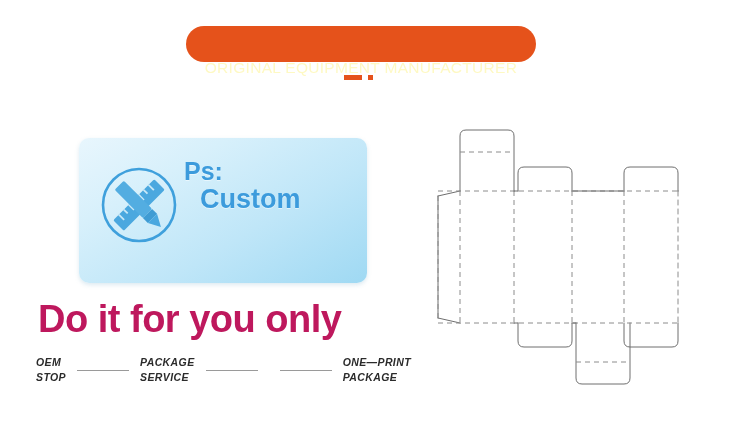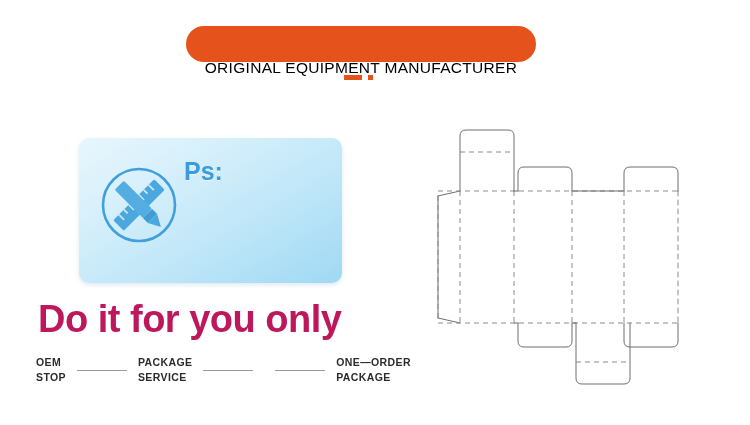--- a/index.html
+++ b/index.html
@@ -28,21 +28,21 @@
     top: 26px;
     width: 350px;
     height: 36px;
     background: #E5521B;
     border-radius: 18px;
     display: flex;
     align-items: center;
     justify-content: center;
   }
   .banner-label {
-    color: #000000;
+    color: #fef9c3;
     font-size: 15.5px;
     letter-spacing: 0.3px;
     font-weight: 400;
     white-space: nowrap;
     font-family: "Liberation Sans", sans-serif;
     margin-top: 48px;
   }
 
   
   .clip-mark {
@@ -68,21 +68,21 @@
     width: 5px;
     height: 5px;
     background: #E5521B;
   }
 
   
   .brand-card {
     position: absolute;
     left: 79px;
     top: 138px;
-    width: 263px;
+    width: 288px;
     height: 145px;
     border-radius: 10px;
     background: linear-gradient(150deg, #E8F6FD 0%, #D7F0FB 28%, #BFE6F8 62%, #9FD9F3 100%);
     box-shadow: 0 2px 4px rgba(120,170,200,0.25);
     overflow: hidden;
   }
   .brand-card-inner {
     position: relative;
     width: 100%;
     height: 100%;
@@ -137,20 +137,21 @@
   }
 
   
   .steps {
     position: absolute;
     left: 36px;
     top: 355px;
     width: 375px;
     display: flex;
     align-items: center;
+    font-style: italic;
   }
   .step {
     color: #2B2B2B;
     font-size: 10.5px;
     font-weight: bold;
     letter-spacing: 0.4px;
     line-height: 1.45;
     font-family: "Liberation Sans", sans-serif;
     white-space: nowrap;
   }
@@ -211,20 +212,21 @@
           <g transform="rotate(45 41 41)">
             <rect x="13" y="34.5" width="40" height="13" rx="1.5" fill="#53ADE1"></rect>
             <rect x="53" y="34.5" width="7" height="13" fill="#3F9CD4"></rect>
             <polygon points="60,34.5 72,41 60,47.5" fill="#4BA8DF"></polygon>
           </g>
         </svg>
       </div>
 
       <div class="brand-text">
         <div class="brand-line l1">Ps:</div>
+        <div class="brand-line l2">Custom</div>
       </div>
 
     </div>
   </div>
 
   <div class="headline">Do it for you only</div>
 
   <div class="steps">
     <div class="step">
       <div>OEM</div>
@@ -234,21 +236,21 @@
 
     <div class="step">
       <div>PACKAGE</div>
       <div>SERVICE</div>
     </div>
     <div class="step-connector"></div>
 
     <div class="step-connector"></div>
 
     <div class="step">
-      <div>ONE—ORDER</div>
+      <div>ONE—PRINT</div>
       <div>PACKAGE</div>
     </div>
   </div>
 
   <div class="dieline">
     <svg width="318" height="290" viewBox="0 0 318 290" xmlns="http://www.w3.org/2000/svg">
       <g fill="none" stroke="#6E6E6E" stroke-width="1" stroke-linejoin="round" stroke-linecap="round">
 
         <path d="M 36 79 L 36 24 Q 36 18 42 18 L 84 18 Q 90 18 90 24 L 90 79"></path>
================
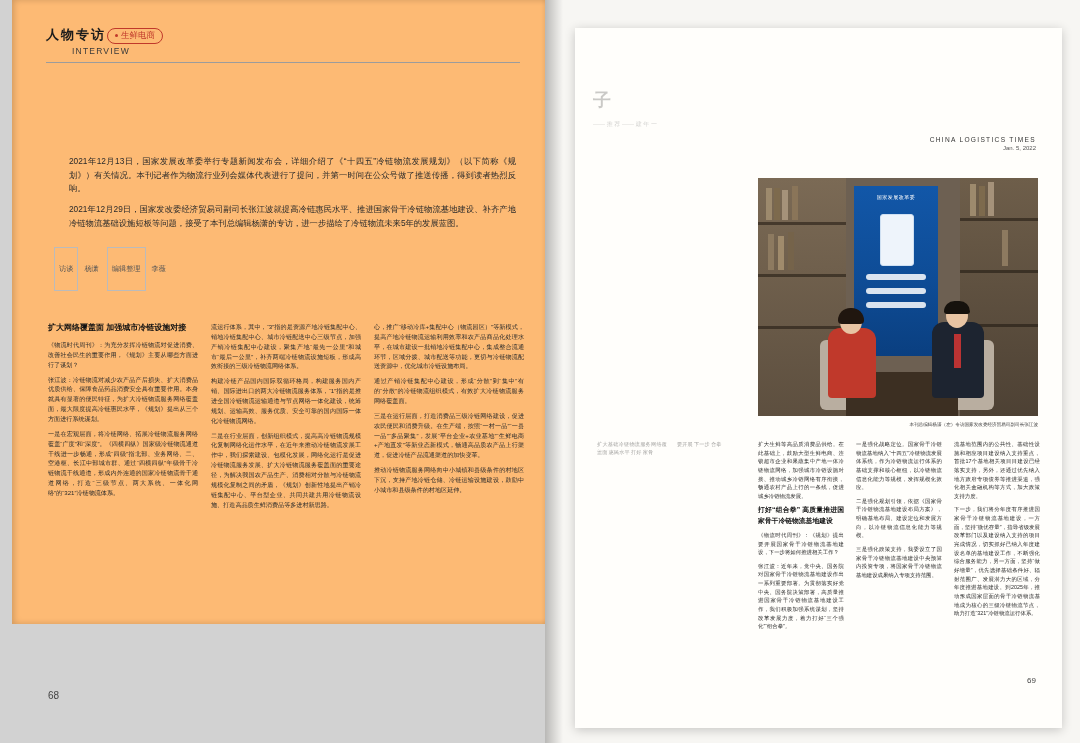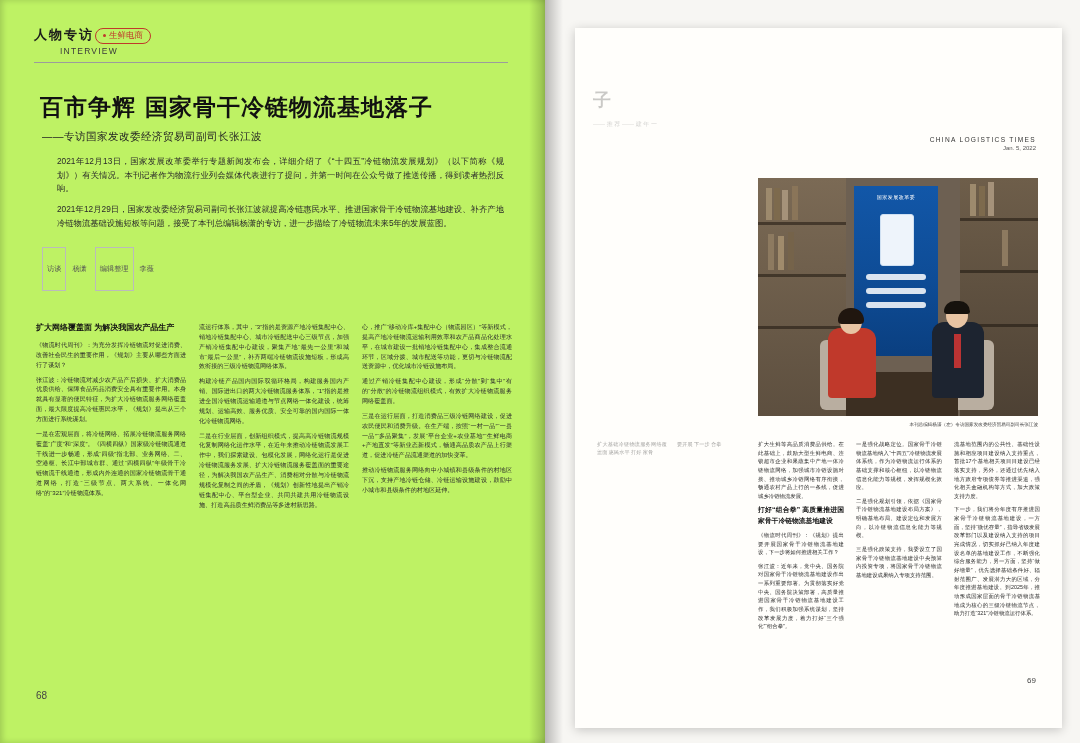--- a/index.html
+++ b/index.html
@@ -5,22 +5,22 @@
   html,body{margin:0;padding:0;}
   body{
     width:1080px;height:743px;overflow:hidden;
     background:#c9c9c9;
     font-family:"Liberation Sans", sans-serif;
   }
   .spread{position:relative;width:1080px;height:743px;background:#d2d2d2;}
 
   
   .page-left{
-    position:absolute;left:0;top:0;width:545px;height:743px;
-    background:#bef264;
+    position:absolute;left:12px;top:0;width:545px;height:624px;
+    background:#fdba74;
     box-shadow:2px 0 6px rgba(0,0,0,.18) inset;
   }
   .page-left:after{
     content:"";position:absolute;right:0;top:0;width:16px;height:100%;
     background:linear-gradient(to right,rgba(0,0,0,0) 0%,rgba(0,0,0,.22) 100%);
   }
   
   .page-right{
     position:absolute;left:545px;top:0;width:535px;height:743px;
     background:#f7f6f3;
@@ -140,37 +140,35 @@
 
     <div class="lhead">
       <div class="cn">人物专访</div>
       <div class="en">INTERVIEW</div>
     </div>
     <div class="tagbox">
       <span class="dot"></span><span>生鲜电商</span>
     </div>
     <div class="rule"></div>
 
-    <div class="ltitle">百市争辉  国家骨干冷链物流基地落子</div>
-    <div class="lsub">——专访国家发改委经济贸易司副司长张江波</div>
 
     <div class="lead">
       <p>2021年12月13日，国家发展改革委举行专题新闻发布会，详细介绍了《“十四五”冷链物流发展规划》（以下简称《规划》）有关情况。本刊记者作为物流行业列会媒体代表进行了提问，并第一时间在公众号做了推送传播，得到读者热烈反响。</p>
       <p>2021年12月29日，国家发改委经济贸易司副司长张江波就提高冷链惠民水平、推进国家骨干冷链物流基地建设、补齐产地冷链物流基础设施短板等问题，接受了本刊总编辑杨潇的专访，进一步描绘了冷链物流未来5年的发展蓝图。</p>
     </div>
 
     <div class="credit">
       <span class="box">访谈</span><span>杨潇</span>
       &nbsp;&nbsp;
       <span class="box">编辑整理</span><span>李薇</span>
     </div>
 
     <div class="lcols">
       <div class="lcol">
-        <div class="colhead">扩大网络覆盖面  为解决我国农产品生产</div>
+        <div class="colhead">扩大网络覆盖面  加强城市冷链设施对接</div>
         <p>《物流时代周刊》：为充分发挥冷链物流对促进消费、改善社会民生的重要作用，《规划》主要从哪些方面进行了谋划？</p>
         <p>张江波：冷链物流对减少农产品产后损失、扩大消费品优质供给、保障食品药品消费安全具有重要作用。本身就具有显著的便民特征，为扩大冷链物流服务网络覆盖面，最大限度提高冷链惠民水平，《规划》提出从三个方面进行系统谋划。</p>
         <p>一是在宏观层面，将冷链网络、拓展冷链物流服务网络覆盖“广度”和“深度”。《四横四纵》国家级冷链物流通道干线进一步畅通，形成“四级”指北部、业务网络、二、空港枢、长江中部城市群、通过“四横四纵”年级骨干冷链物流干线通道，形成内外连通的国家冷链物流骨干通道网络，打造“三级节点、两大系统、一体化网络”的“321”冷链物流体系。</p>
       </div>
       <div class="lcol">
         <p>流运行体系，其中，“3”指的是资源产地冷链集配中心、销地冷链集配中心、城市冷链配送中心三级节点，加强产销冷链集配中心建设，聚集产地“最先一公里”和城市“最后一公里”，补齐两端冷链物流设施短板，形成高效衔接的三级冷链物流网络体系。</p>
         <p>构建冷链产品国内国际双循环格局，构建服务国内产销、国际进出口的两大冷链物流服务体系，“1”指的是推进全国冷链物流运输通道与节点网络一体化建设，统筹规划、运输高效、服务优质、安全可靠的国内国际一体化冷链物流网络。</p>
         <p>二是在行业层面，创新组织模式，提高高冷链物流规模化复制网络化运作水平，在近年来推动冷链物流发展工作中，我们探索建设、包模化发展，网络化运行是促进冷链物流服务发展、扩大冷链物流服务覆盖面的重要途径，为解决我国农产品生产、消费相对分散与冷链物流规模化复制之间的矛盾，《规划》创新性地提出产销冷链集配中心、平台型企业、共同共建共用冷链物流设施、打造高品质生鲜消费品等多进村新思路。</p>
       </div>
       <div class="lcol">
================
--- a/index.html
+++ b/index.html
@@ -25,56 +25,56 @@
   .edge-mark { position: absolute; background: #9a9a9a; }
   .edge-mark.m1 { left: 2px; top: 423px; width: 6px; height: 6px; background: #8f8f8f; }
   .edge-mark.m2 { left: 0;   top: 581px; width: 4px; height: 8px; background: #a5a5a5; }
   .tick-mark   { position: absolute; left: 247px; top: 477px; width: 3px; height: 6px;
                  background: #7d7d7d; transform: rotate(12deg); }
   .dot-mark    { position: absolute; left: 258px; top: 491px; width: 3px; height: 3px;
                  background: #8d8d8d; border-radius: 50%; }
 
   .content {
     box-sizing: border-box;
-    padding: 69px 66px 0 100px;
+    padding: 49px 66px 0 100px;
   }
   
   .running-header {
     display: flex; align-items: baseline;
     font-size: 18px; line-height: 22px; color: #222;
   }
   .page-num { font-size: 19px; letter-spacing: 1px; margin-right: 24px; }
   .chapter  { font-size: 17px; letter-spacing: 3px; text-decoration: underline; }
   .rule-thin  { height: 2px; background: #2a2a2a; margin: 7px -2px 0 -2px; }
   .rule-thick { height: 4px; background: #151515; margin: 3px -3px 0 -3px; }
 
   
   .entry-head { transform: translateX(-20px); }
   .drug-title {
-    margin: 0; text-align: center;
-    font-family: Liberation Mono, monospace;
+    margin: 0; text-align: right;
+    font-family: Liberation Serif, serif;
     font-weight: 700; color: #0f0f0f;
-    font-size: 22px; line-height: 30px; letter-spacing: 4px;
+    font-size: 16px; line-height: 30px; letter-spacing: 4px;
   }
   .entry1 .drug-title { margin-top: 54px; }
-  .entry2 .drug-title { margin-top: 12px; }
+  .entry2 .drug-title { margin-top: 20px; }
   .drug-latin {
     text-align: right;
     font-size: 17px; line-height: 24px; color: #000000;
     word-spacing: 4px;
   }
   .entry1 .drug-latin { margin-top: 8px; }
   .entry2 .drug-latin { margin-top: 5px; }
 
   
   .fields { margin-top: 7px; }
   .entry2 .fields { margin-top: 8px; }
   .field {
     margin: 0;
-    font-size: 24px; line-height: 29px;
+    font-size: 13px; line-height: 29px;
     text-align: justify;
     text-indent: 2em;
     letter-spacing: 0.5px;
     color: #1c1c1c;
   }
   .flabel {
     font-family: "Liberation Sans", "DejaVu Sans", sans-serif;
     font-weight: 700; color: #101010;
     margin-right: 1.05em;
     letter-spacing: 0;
================
EXERCISE INSTRUCTIONS: Copy out only the lines of the records above from the one with "background: #8d8d8d; border-radius: 50%;" through the one with "Liberation Mono, monospace;", exactly as they stand, both included.

YOUR RESPONSE:
                  background: #8d8d8d; border-radius: 50%; }
 
   .content {
     box-sizing: border-box;
-    padding: 69px 66px 0 100px;
+    padding: 49px 66px 0 100px;
   }
   
   .running-header {
     display: flex; align-items: baseline;
     font-size: 18px; line-height: 22px; color: #222;
   }
   .page-num { font-size: 19px; letter-spacing: 1px; margin-right: 24px; }
   .chapter  { font-size: 17px; letter-spacing: 3px; text-decoration: underline; }
   .rule-thin  { height: 2px; background: #2a2a2a; margin: 7px -2px 0 -2px; }
   .rule-thick { height: 4px; background: #151515; margin: 3px -3px 0 -3px; }
 
   
   .entry-head { transform: translateX(-20px); }
   .drug-title {
-    margin: 0; text-align: center;
-    font-family: Liberation Mono, monospace;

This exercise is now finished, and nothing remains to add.